Difference listings
________________

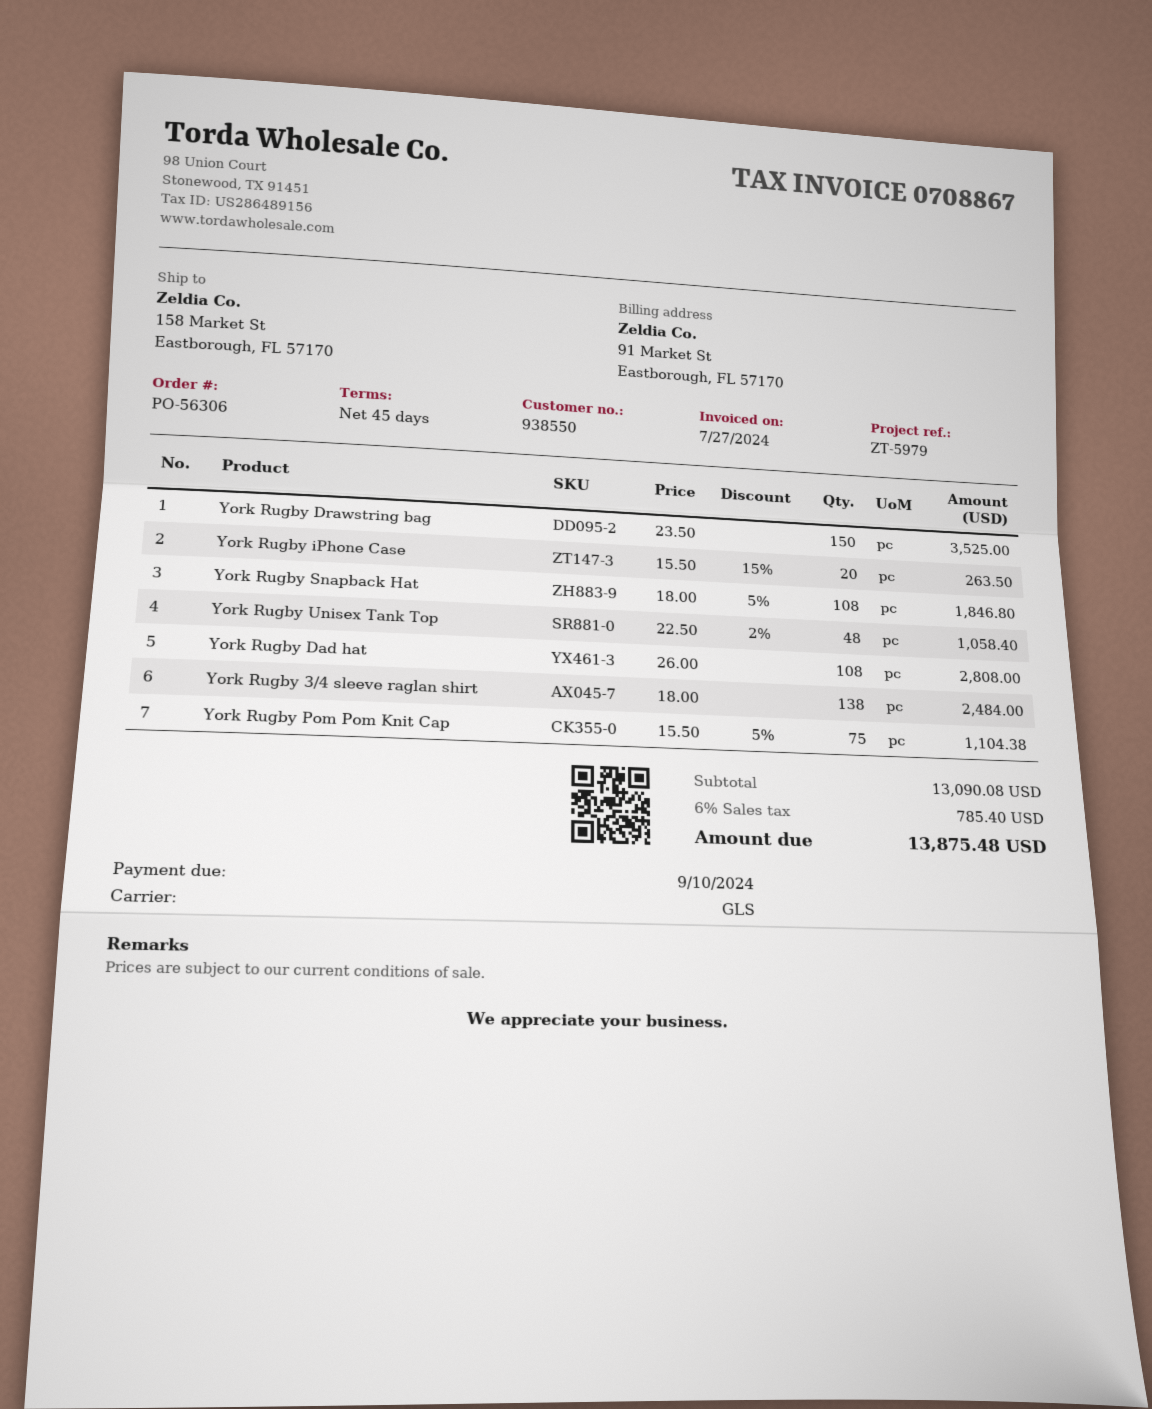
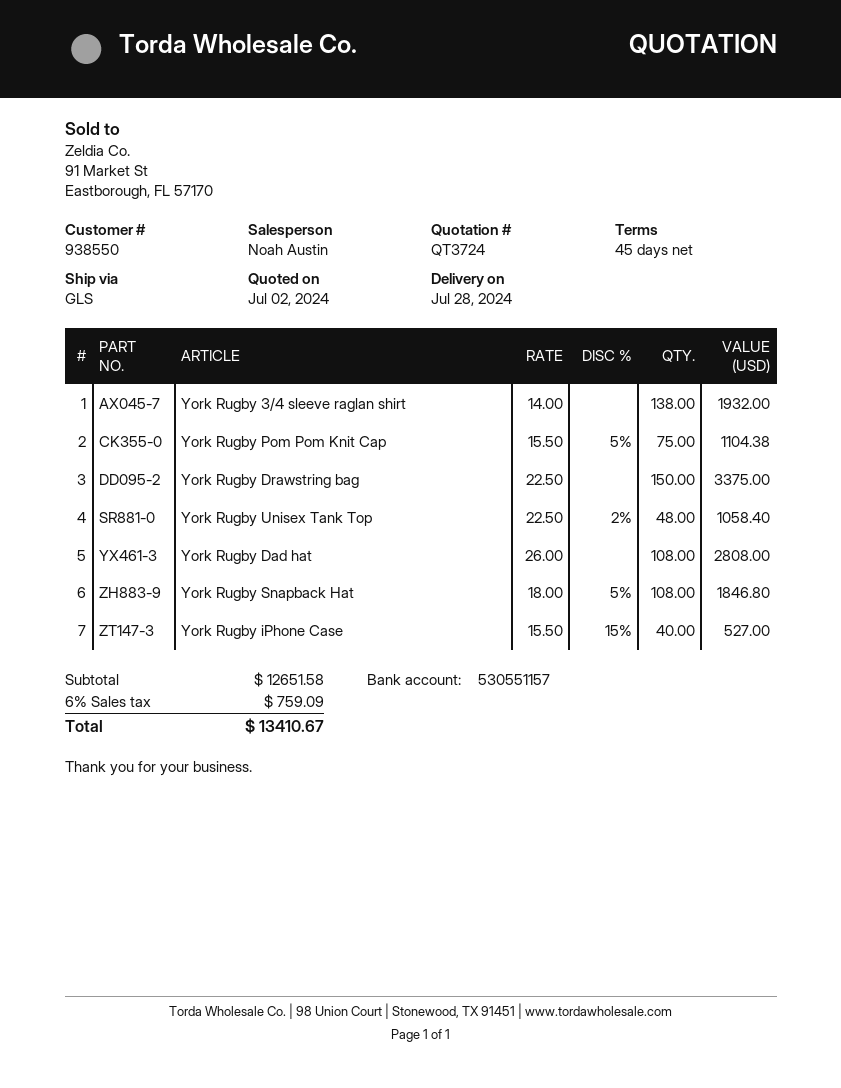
York Rugby Drawstring bag: 150 x 23.50 = 3525.00 -> 150 x 22.50 = 3375.00
York Rugby iPhone Case: 20 x 15.50 - 15% = 263.50 -> 40 x 15.50 - 15% = 527.00
York Rugby 3/4 sleeve raglan shirt: 138 x 18.00 = 2484.00 -> 138 x 14.00 = 1932.00
subtotal: 13090.08 -> 12651.58
tax: 6% = 785.40 -> 6% = 759.09
total: 13875.48 -> 13410.67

________________

An exact copy of the entries above is required, with the pictures left out.

York Rugby Drawstring bag: 150 x 23.50 = 3525.00 -> 150 x 22.50 = 3375.00
York Rugby iPhone Case: 20 x 15.50 - 15% = 263.50 -> 40 x 15.50 - 15% = 527.00
York Rugby 3/4 sleeve raglan shirt: 138 x 18.00 = 2484.00 -> 138 x 14.00 = 1932.00
subtotal: 13090.08 -> 12651.58
tax: 6% = 785.40 -> 6% = 759.09
total: 13875.48 -> 13410.67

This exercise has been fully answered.